AIMET quantization aware training

Overview

When post-training quantization (PTQ) doesn’t sufficiently reduce quantization error, the next step is to use quantization-aware training (QAT). QAT finds better-optimized solutions than PTQ by fine-tuning the model parameters in the presence of quantization noise. This higher accuracy comes at the usual cost of neural network training, including longer training times and the need for labeled data and hyperparameter search.

QAT workflow

Using QAT is similar to using Quantization Simulation for inference. The only difference is that you use the sim.model in your training pipeline to fine-tune model parameters while taking quantization noise into account. Your training pipeline doesn’t need to change to train the sim.model.

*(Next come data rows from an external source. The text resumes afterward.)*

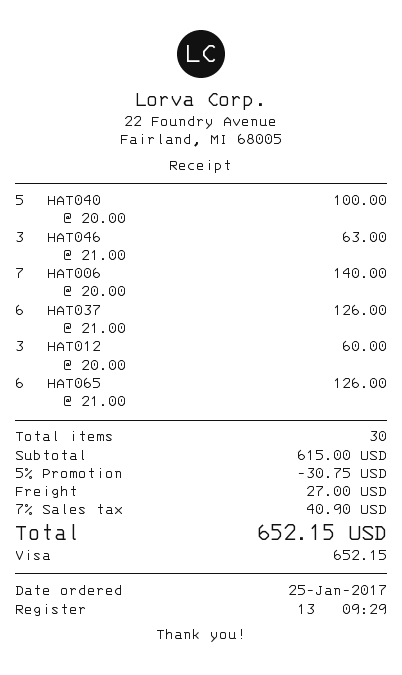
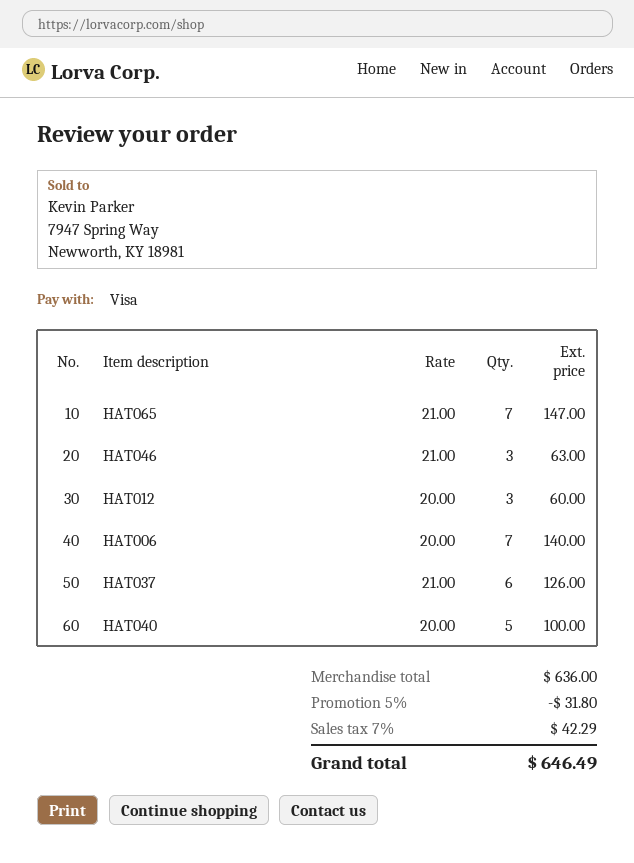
HAT065: 6 x 21.00 = 126.00 -> 7 x 21.00 = 147.00
subtotal: 615.00 -> 636.00
discount: 5% = 30.75 -> 5% = 31.80
shipping: 27.00 -> none
tax: 7% = 40.90 -> 7% = 42.29
total: 652.15 -> 646.49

A typical QAT workflow is as follows:

Create a QuantSim sim object from a pretrained model.
Calibrate the sim using representative data samples to calculate initial encoding values for each quantizer node.
Pass the sim.model into a training pipeline to fine-tune the model parameters.
Evaluate the sim.model using an evaluation pipeline to check whether model accuracy has improved.
Export the sim to generate a model with updated weights and no quantization nodes, along with an encodings file containing quantization scale and offset parameters for each quantization node.

Compared to QuantSim inference, step 3 is the only addition when performing QAT.

QAT modes

There are two versions of QAT: without range learning and with range learning.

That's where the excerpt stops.